There’s waiting in every day of your life. You wait for your coffee to brew. You wait for your kids to get ready. You wait for the subway, for your phone to charge, for your computer to start…in fact, when you look at it, it’s rare when you’re not waiting for something.
Even the most patient of us can become a little frustrated with all of this pausing. We may even look at it as wasted time. Or we can look at it as a lot of built-in breaks throughout our day, dedicated to increasing our perception and our attention through meditation.
Vipassana, or insight meditation, is a Buddhist practice that hones awareness of the present moment. The next time you find yourself having the tendency to tap your foot or sigh in exasperation as someone hems and haws over whether they want a soy cap or a lactose-free mocha, notice yourself waiting.
Pay attention first to the things outside of yourself – the people around you, the clock on the wall, the gentle whirring of the coffee maker.
Take some time to integrate all of your senses into your waiting.

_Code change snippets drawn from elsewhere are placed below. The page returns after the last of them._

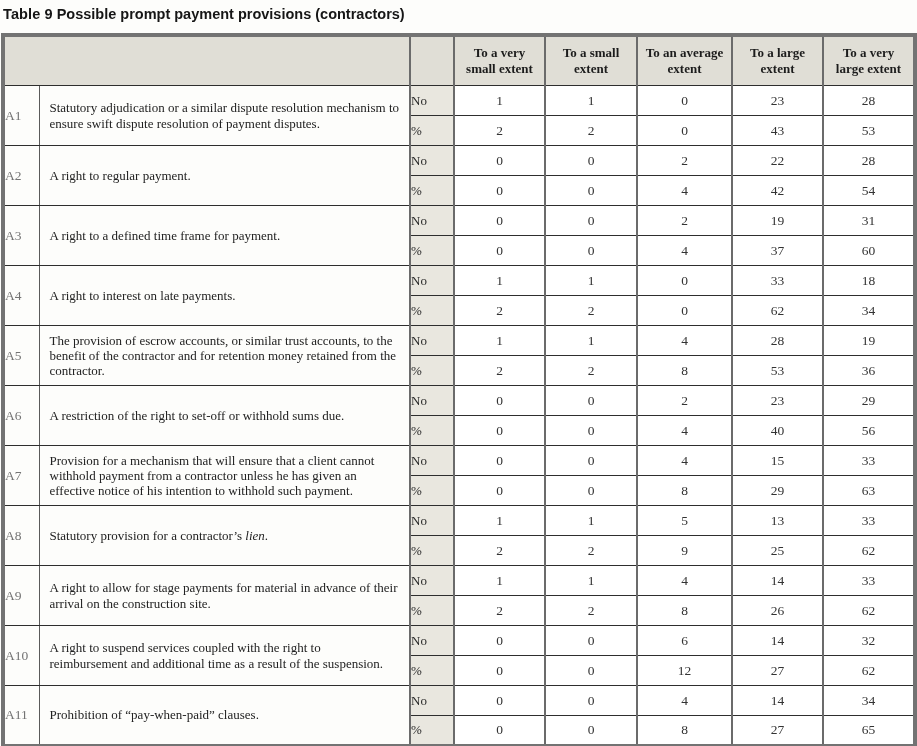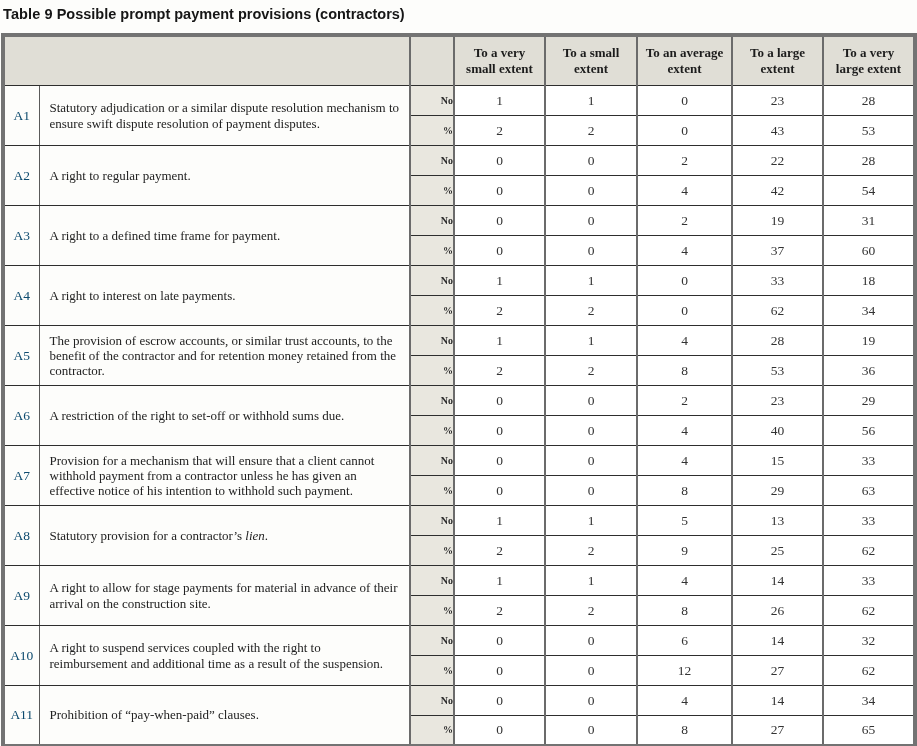"No" .cell-type { font-size: 10px -> 13px; font-weight: bold -> none; text-align: right -> left }
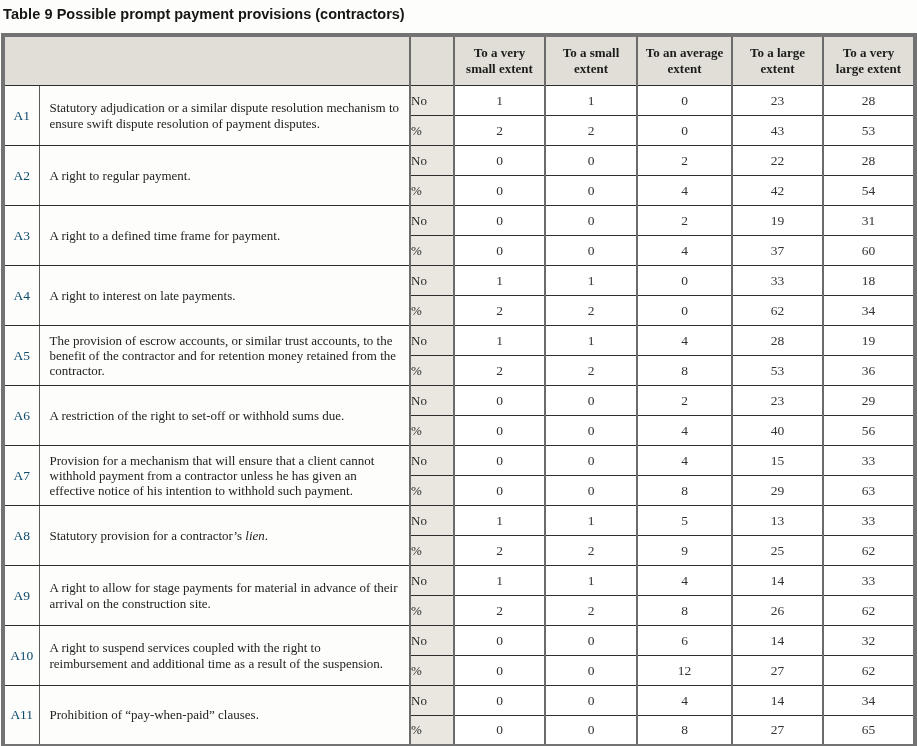"A1" .cell-id { color: #0c4a6e -> #737373; text-align: center -> none }
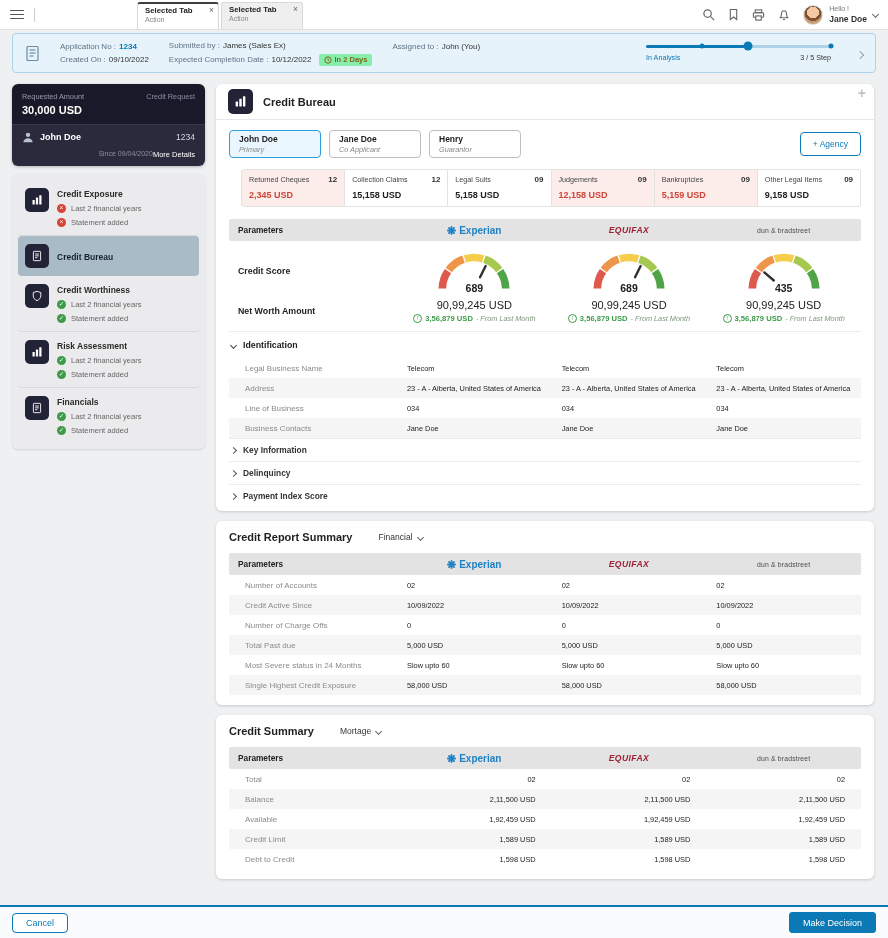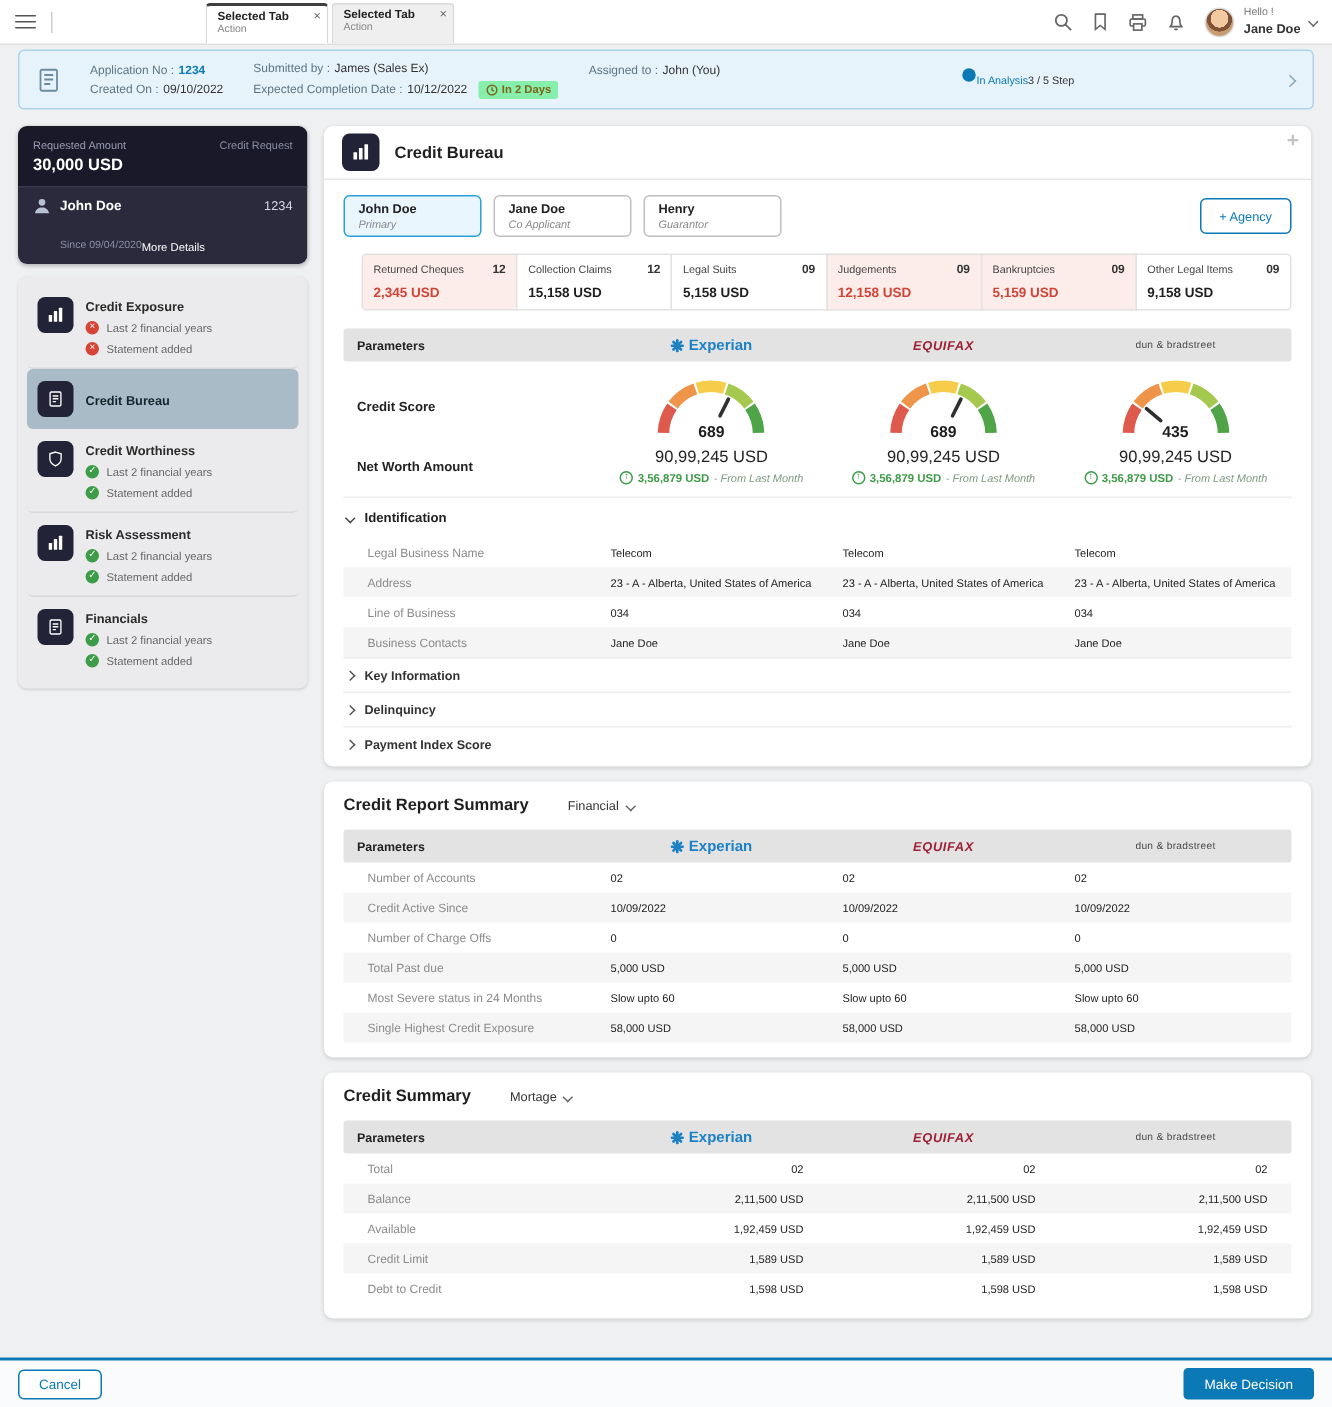"In Analysis" .ab-progress { flex-direction: row -> column }
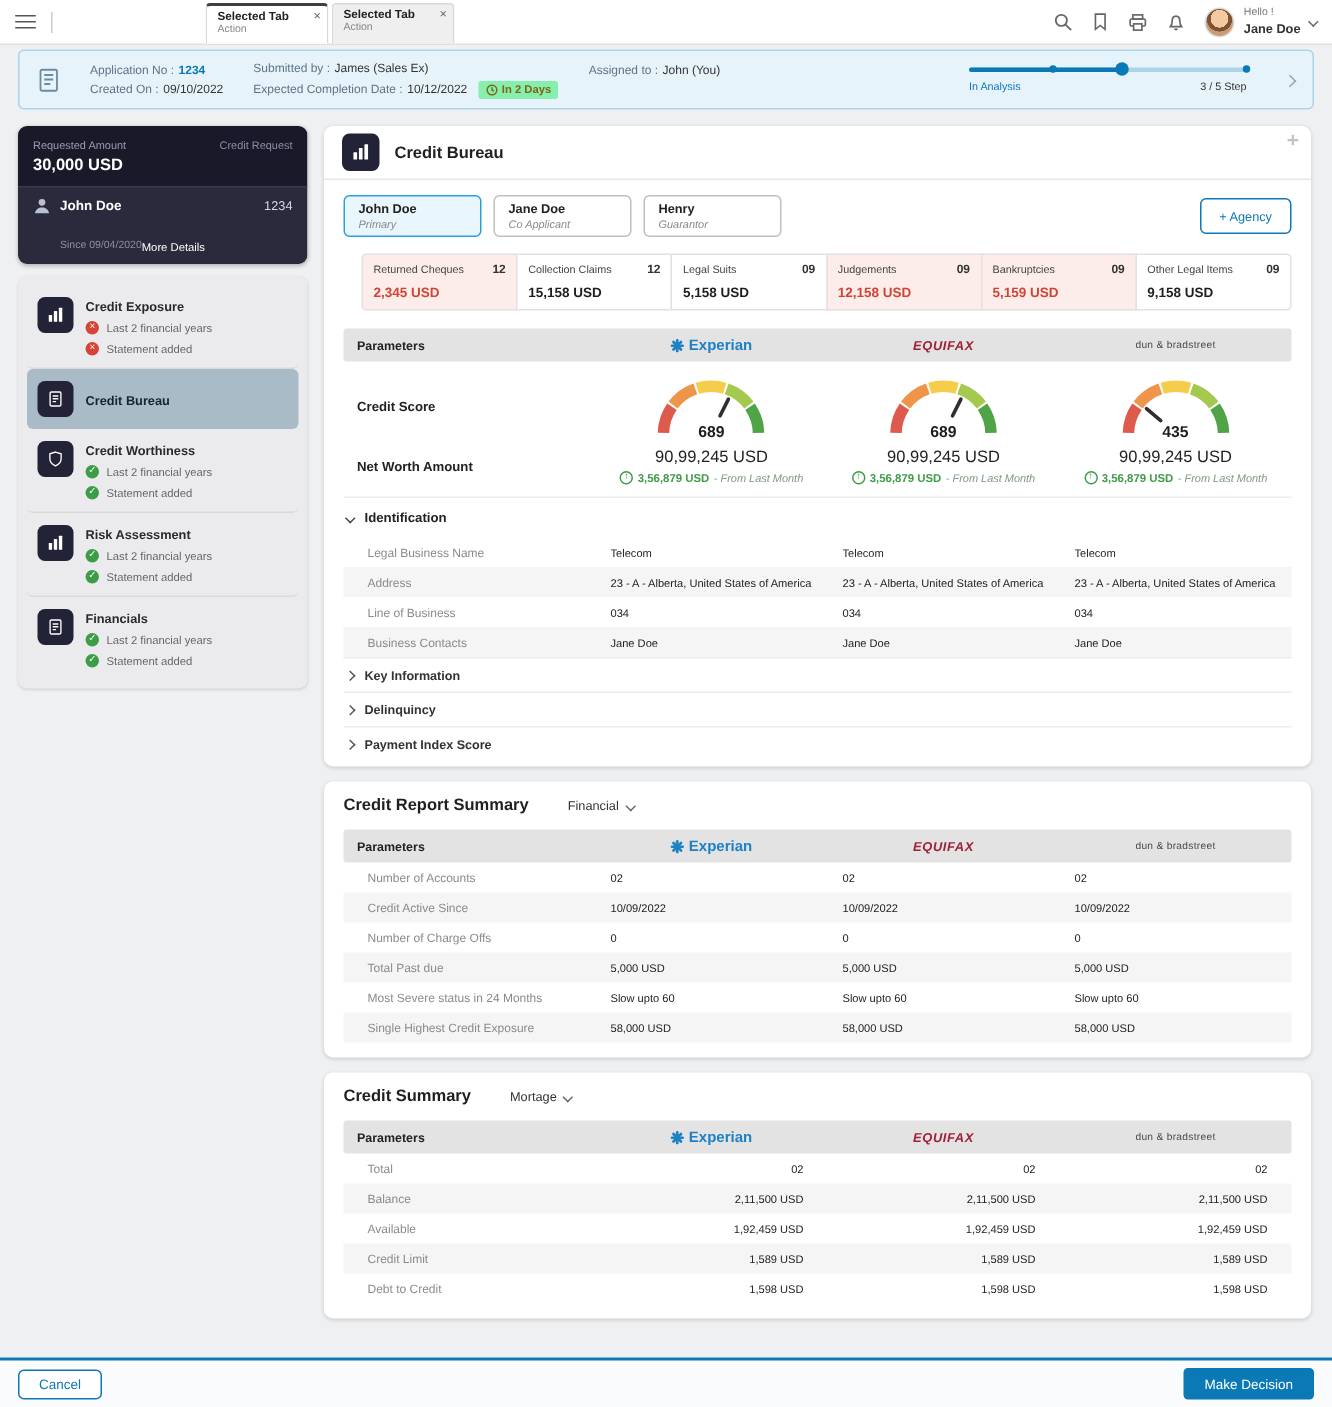"More Details" .dc-row2 { justify-content: flex-start -> flex-end; margin-top: 17px -> 7px }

Smell the coffee, listen to chatter, feel the warmth of the room. Then dive back into yourself.
If you’re still feeling impatient, try to pinpoint where the impatience lies – is it throughout your body, or is it focalized in one part? Pay attention to how your breath is attuned to your waiting and try to control your breath.
The point of this exercise is to remember that you cannot control the waiting. But you can certainly use waiting as a chance to control your reactions to the world around you, and as a result, decrease your overall stress.
Practice enough, and you’ll discover a new definition of what it means to wait.